Guindos, optimista pero "dentro de las normas"

En cuanto al ministro de Economía y Competitividad de España, Luis de Guindos, se encuentra a medio camino entre el pesimismo de Schäuble y otras actitudes menos radicales. "Yo espero que haya acuerdo, ya saben que soy optimista en este tipo de cuestiones, creo que venimos con un espíritu abierto, (pero) dentro de las reglas", ha dicho a su llegada al encuentro en Bruselas. Ahora bien, inmediatamente ha añadido el 'pero': "El Gobierno español ha sido muy claro: para nosotros hay una línea roja que no se puede pasar y es que los préstamos hay que devolverlos en su integridad, ese es un tema importantísimo que yo creo que está aceptado por prácticamente todos".

De Guindos ha apuntado que los países escucharán a los servicios técnicos de las instituciones sobre el cumplimiento de los compromisos incluidos en el programa de condiciones asociado al rescate griego y ha expresado su esperanza de que "se alcance una solución que sea constructiva para todo el mundo, es decir, para Grecia y el resto de la zona del euro".

Lo que no ha querido es valorar qué tipo de soluciones podrían ser finalmente consensuadas, pero ha recalcado que hay que tener en cuenta que algunos parlamentos nacionales "necesitan tramitar una petición formal de la extensión del programa" -en el caso de que Grecia la solicitara-, lo que requiere tiempo. "Hay que cerrar el programa actual, hay que cerrarlo viendo fundamentalmente el análisis de la situación del cumplimiento de los compromiso griegos y los desembolsos que quedan pendientes, ese es el contrato entre las dos partes", ha añadido.

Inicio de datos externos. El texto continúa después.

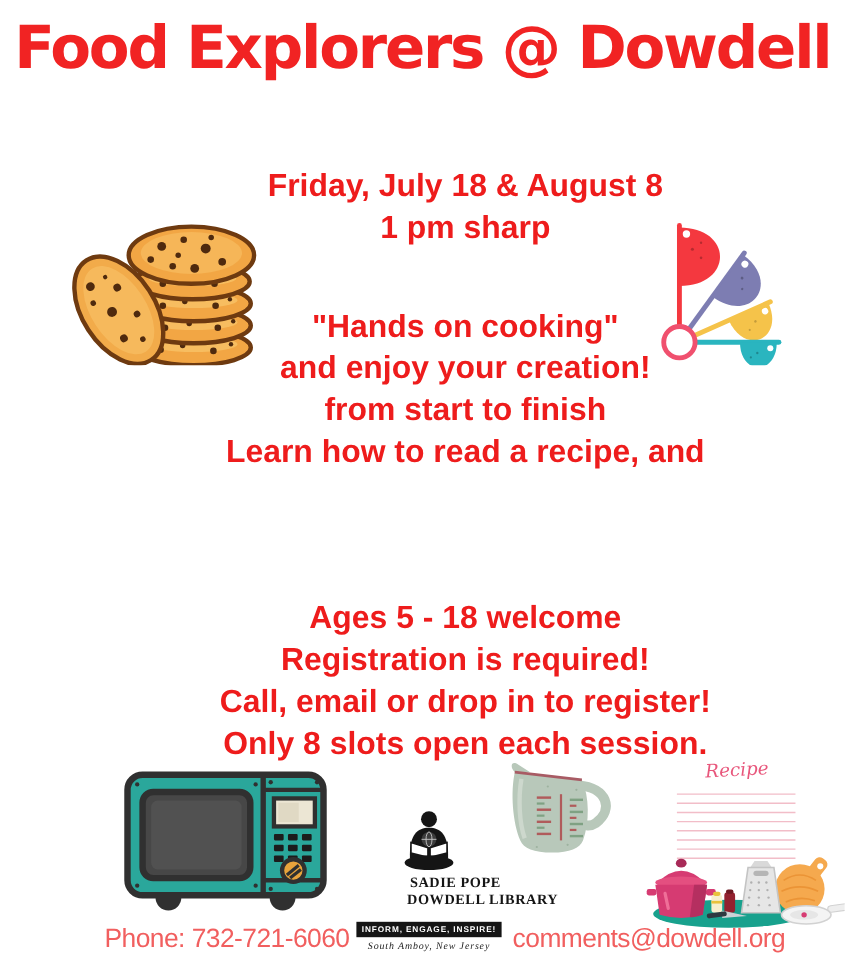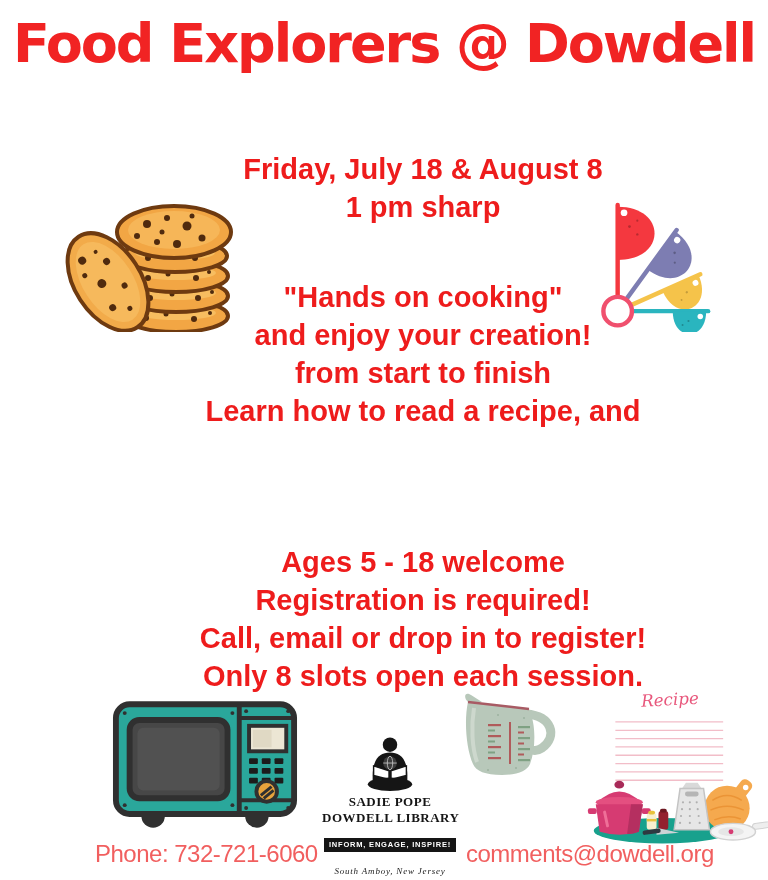"SADIE POPE" .library-logo .lib-name { margin-left: none -> 48px }
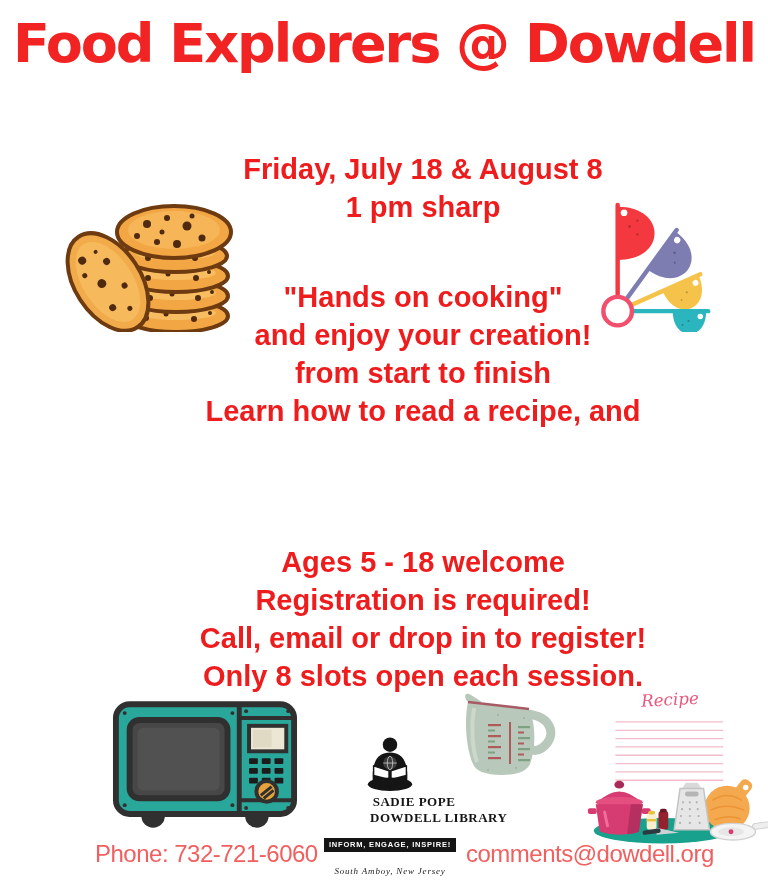"South Amboy, New Jersey" .library-logo .lib-loc { margin-top: 14px -> 3px }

En cualquier caso, el ministro español asegura que la salida de Grecia del euro "no está encima de la mesa en este momento en absoluto".

Preguntado por si las tensiones reflejadas en los mercados en torno a la deuda griega podrían extenderse, De Guindos ha señalado que la deuda española "sigue en niveles muy reducidos de tipos de interés". "Podemos decir que en este momento España, viendo los datos del cuarto trimestre, es el país de las grandes economías, junto con Alemania, que más crece de la zona del euro y creemos que se va a mantener en los próximo trimestres", ha dicho y ha considerado que "hay una política macroeconómica que funciona, que permite sacar a los países de la recesión, que permite que empiece a haber crecimiento económico, de generación de empleo, y ese es un ejemplo para todos".

No ha querido comentar las declaraciones del ministro alemán de Finanzas. Y respecto a las afirmaciones del nuevo ministro griego, Alexis Tsipras, tras su primer encuentro el jueves con el presidente del Gobierno español, Mariano Rajoy, en las que aseguró que éste "se equivocaba" y que lo había visto "nervioso" cuando surgía la cuestión griega, De Guindos se ha limitado a puntualizar que Rajoy "no es una persona que se ponga nerviosa".